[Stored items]
*** Block opens ***

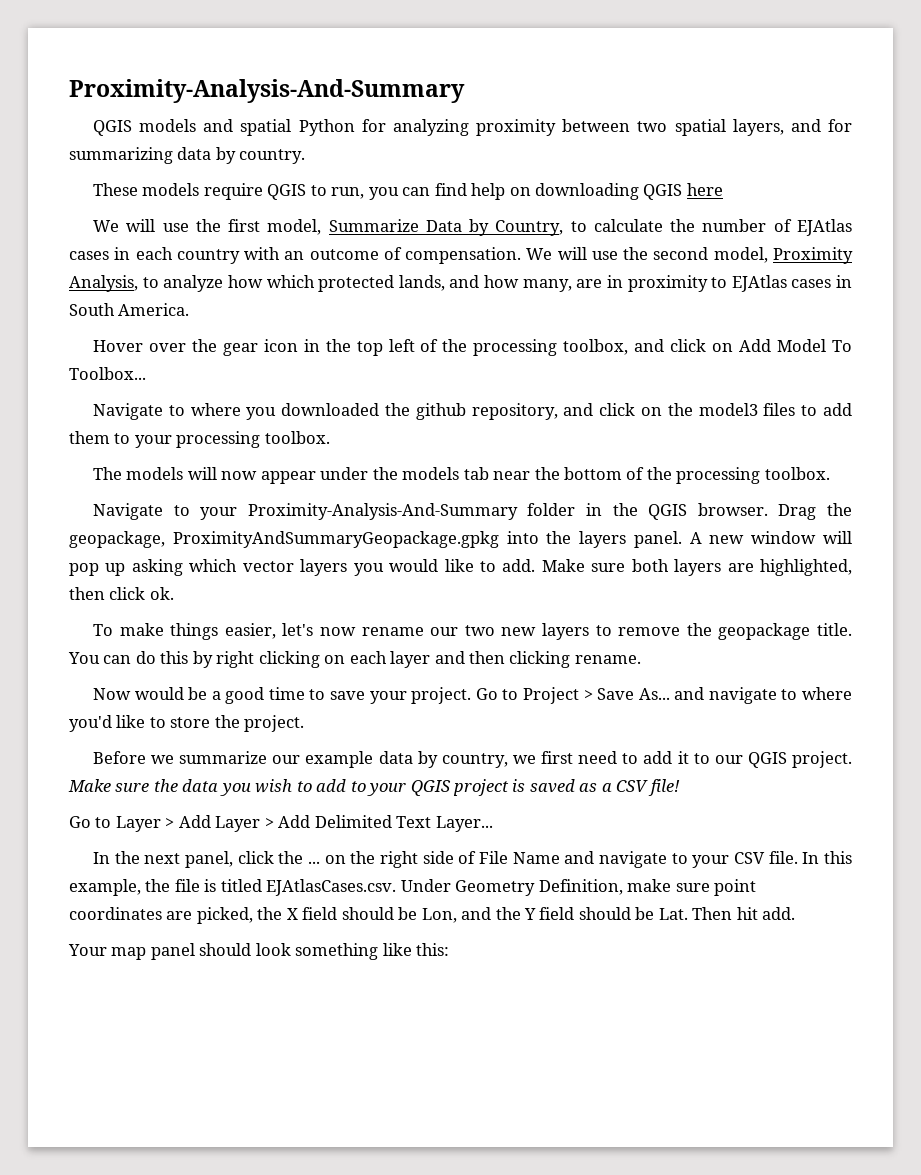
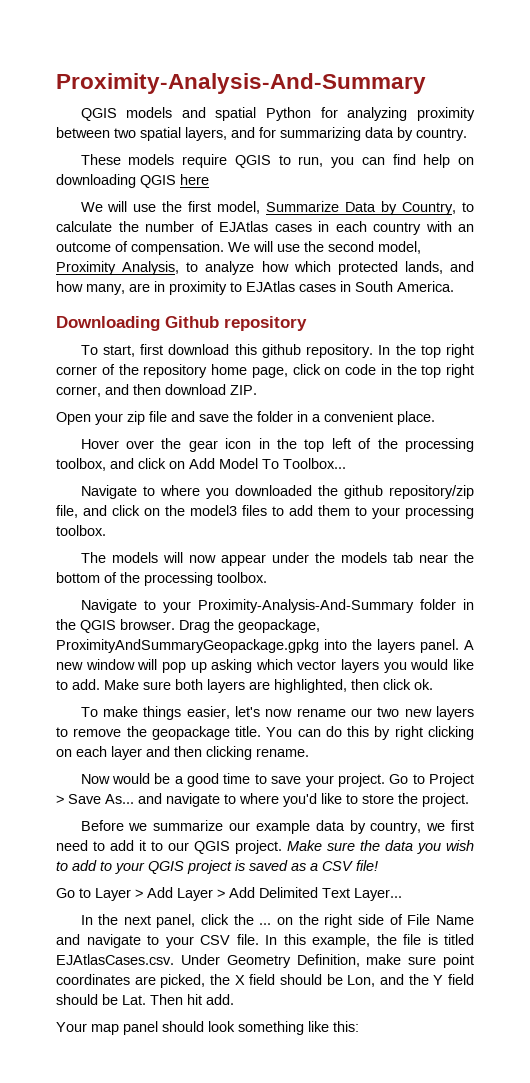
+ Downloading Github repository
+ To start, first download this github repository. In the top right corner of the repository home page, click on code in the top right corner, and then download ZIP.
+ Open your zip file and save the folder in a convenient place.
- Navigate to where you downloaded the github repository, and click on the model3 files to add them to your processing toolbox.
+ Navigate to where you downloaded the github repository/zip file, and click on the model3 files to add them to your processing toolbox.

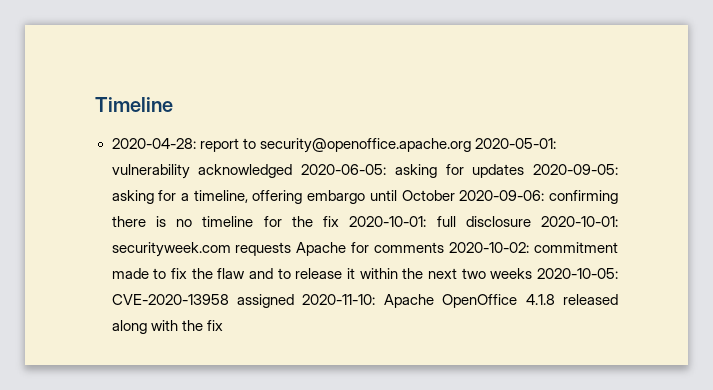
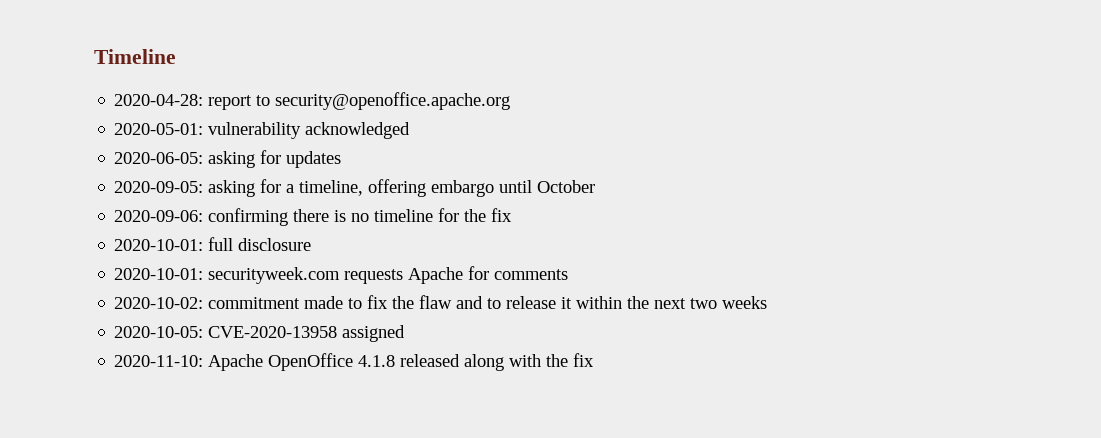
- report to security@openoffice.apache.org 2020-05-01:
+ report to security@openoffice.apache.org
+ 2020-05-01:
- vulnerability acknowledged 2020-06-05:
+ vulnerability acknowledged
+ 2020-06-05:
- asking for updates 2020-09-05:
+ asking for updates
+ 2020-09-05:
- asking for a timeline, offering embargo until October 2020-09-06:
+ asking for a timeline, offering embargo until October
+ 2020-09-06:
- confirming there is no timeline for the fix 2020-10-01:
+ confirming there is no timeline for the fix
+ 2020-10-01:
- full disclosure 2020-10-01:
+ full disclosure
+ 2020-10-01:
- securityweek.com requests Apache for comments 2020-10-02:
+ securityweek.com requests Apache for comments
+ 2020-10-02:
- commitment made to fix the flaw and to release it within the next two weeks 2020-10-05:
+ commitment made to fix the flaw and to release it within the next two weeks
+ 2020-10-05:
- CVE-2020-13958 assigned 2020-11-10:
+ CVE-2020-13958 assigned
+ 2020-11-10:

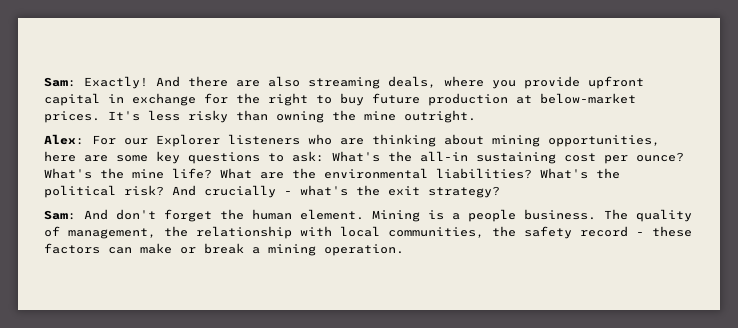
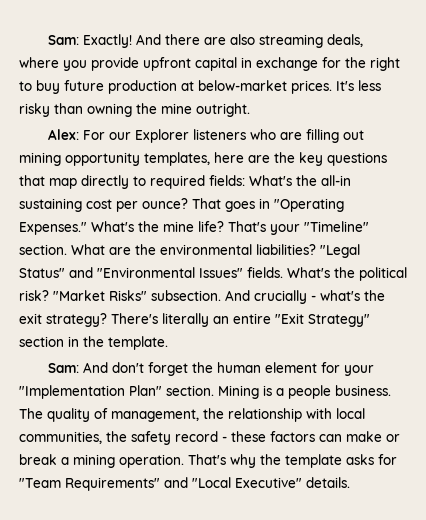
- Alex: For our Explorer listeners who are thinking about mining opportunities, here are some key questions to ask: What's the all-in sustaining cost per ounce?
+ Alex: For our Explorer listeners who are filling out mining opportunity templates, here are the key questions that map directly to required fields: What's the all-in sustaining cost per ounce?
- What's the mine life?
+ That goes in "Operating Expenses." What's the mine life? That's your "Timeline" section.
+ "Legal Status" and "Environmental Issues" fields.
+ "Market Risks" subsection.
+ There's literally an entire "Exit Strategy" section in the template.
- Sam: And don't forget the human element.
+ Sam: And don't forget the human element for your "Implementation Plan" section.
+ That's why the template asks for "Team Requirements" and "Local Executive" details.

*** Block closes ***

__Work order__.
From the entries, copy every line in which the word "mine" occurs.

__Exercise answer__.
- What's the mine life?
+ That goes in "Operating Expenses." What's the mine life? That's your "Timeline" section.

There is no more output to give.